- WHAT TO DO:
Using the listing below, set down each line from the line containing "Easy -- [0194]" through the line containing "- Easy => [0196]", both ends included, exactly and with nothing added.

- DATASET RECORDS:
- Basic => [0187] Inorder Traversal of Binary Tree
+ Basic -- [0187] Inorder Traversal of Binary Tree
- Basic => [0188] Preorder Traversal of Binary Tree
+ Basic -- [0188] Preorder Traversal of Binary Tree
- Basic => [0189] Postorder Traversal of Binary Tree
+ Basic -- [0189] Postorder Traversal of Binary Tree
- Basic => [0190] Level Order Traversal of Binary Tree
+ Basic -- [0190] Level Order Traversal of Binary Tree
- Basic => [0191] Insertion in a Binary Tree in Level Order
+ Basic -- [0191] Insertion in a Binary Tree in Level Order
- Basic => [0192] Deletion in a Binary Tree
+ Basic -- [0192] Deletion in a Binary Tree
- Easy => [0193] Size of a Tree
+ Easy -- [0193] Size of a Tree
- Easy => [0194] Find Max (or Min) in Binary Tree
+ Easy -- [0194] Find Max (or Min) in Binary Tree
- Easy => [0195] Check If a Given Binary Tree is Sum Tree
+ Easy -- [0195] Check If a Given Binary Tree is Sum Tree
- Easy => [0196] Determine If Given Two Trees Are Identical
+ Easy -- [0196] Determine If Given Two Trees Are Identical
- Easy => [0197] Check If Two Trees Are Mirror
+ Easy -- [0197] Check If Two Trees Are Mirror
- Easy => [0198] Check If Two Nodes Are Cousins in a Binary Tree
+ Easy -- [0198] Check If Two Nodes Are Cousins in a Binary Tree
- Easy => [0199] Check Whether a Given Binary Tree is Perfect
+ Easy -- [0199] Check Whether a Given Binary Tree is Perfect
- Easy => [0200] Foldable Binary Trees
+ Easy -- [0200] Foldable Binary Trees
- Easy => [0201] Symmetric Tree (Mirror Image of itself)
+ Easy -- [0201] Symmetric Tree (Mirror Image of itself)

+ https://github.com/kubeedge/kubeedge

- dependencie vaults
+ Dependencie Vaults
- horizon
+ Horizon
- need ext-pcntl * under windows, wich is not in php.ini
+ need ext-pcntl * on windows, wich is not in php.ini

- RESPONSE:
+ Easy -- [0194] Find Max (or Min) in Binary Tree
- Easy => [0195] Check If a Given Binary Tree is Sum Tree
+ Easy -- [0195] Check If a Given Binary Tree is Sum Tree
- Easy => [0196] Determine If Given Two Trees Are Identical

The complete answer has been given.